We analyzed RNA-seq expression profiles in adipose tissue from 22 obese women before and 3 months after surgery. Of 15,972 detected genes, 1214 were differentially expressed after surgery at a 5% false discovery rate. Upregulated genes were mostly involved in the basal cellular machinery. Downregulated genes were enriched in metabolic functions of adipose tissue. At baseline, 26 modules of coexpressed genes were identified. The four most stable modules reflected the innate and adaptive immune responses of adipose tissue.
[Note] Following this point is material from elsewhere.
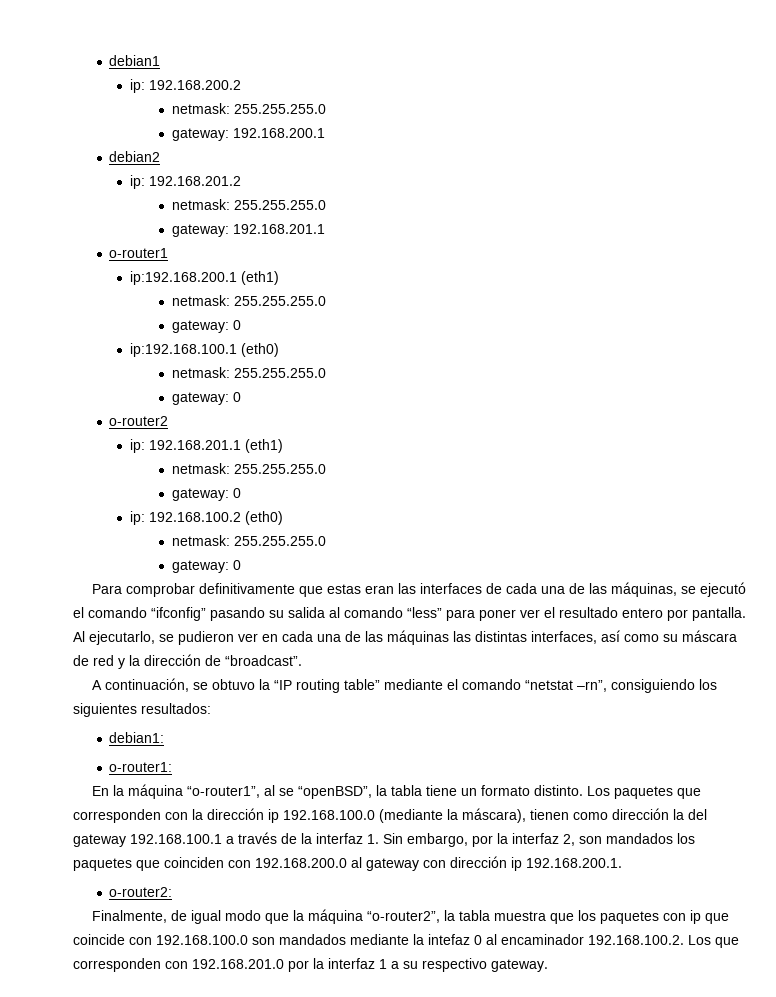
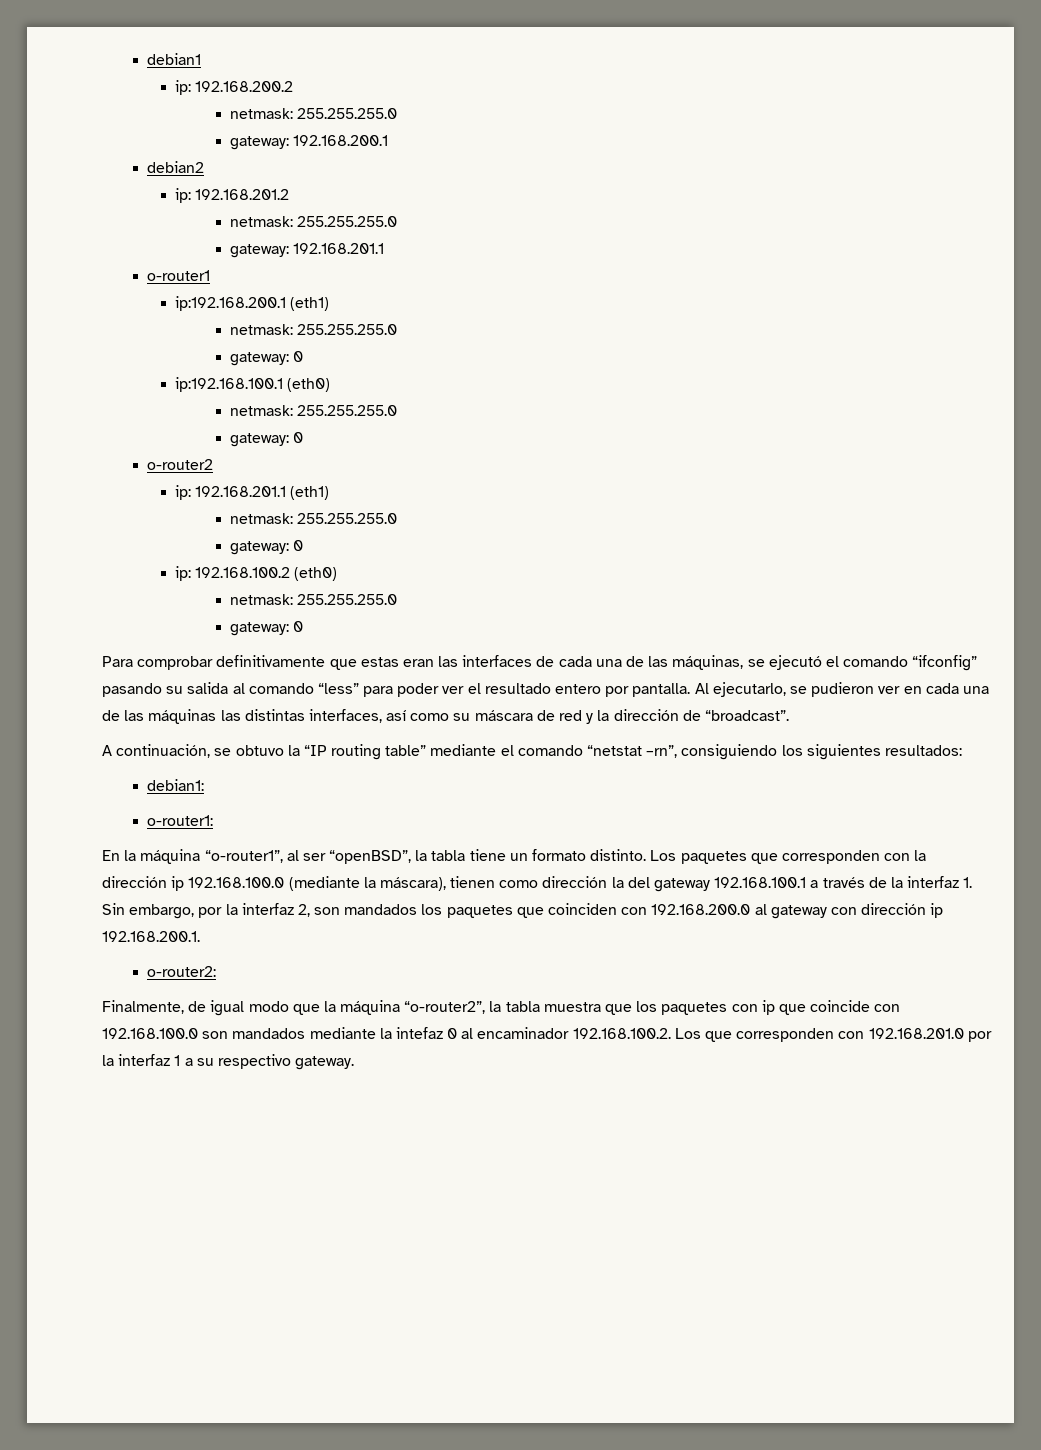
- Para comprobar definitivamente que estas eran las interfaces de cada una de las máquinas, se ejecutó el comando “ifconfig” pasando su salida al comando “less” para poner ver el resultado entero por pantalla.
+ Para comprobar definitivamente que estas eran las interfaces de cada una de las máquinas, se ejecutó el comando “ifconfig” pasando su salida al comando “less” para poder ver el resultado entero por pantalla.
- En la máquina “o-router1”, al se “openBSD”, la tabla tiene un formato distinto.
+ En la máquina “o-router1”, al ser “openBSD”, la tabla tiene un formato distinto.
A first module reflecting a non-specific signature of innate immune cells, mainly macrophages, was highly conserved after surgery with the exception of DUSP2 and CD300C. A second module reflected the adaptive immune response elicited by T lymphocytes; after surgery, a disconnection was observed between genes involved in T-cell signaling and mediators of the signal transduction such as CXCR1, CXCR2, GPR97, CCR7 and IL7R. A third module reflected neutrophil-mediated inflammation; after surgery, several genes were dissociated from the module, including S100A8, S100A12, CD300E, VNN2, TUBB1 and FAM65B. We also identified a dense network of 19 genes involved in the interferon-signaling pathway which was strongly preserved after surgery, with the exception of DDX60, an antiviral factor involved in RIG-I-mediated interferon signaling. A similar loss of connection was observed in lean mice compared to their obese counterparts. CONCLUSIONS/

SIGNIFICANCE:

These results suggest that improvements of the inflammatory state following surgery might be explained by a disruption of immuno-inflammatory cascades involving a few crucial molecules which could serve as potential therapeutic targets.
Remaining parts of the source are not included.